Personally if they did detect objects from the future i would be thrilled but i seriously doubt that will happen.

Sorry Phillip…

Becuase i don’t know if i will get hit by a bus tomorrow does that mean i should not leave the house?

We are all time travellers. Flowing from the past, through the present, to the future. Like a flowing river current. We are all space travellers. Riding on the space ship earth at huge speeds.

We may be able to change the rate at which we travel in these flows. Thereby for example slowing down our travel or speeding our travel.

However its poor logic to believe that we can go back to something that has ceased to exist in our reality or to move forward to something that has yet to happen.

Time travel will be practical but in terms of changing our individual rates of travel within the flow.

Einstein’s admitted he knew nothing about why time has an arrow and he also admitted he did not know what space itself is. Yet based around his physics the scientific community still makes the mistake of believing that Einstein’s relativity is the last word on time and space.

It is this poor attitude and closed mindedness that keeps us locked in Earth’s gravity well. Parrot fashion physics of the type taught from the top down in our Universities will never be radical enough to truly understand time and space.

Einstein has had a good run but now its time to think outside the box. Unless time and space are truly understood gravity will remain our jail keeper.
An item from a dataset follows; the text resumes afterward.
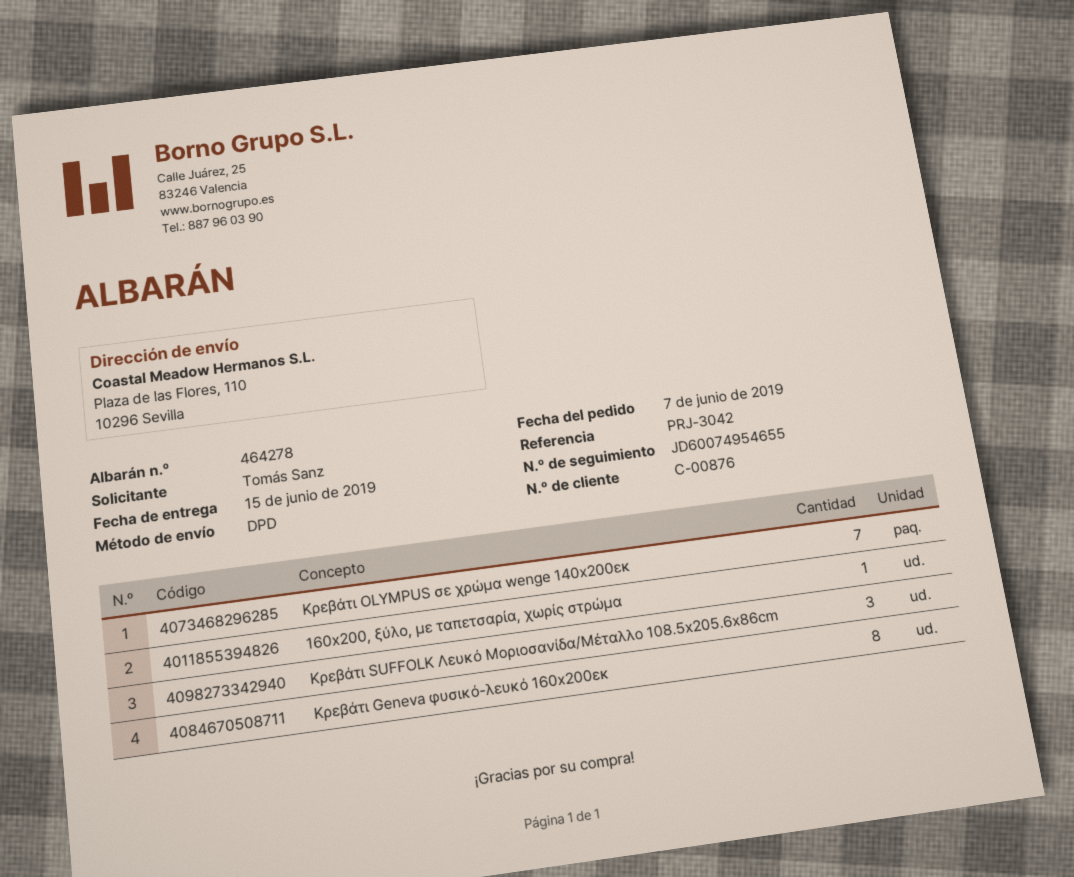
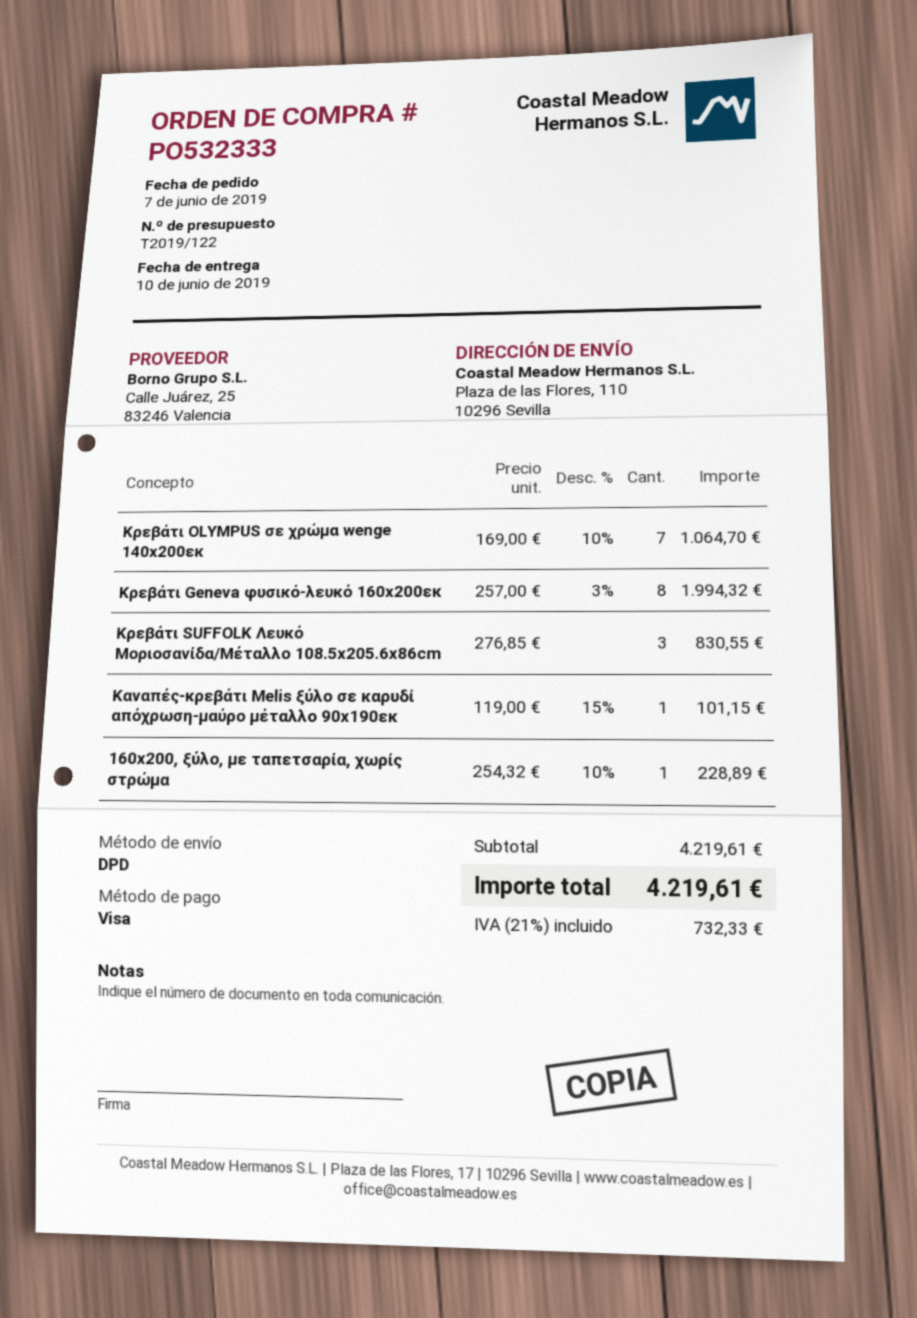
delivery date: 2019-06-15 -> 2019-06-10
Καναπές-κρεβάτι Melis ξύλο σε καρυδί απόχρωση-μαύρο μέταλλο 90x190εκ: none -> 1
The LHC will not discover the Higgs Boson just as LIGO will never detect gravitational radiation, as has been shown by the non detection of gravitational waves from GRB070201, nor will the LHC create a wormhole. Like gravitational radiation, both dark energy and dark matter do not exist. They are only needed to fill the lack of understanding of what we are observing when peering back in time as we look out into the Universe purely because of the physics we presently use to describe spacetime.

Get real, physics has absolutely no understanding of the origins of space and time, it only has a description of spacetime made a hundred years ago so I wouldn’t worry too much about the LHC if I were you. As for time travel, slowing down time is not a problem but going back in time will never happen so it should be left purely to the science fiction writers

I can’t wait! Time travel should be opened up anyday now for us..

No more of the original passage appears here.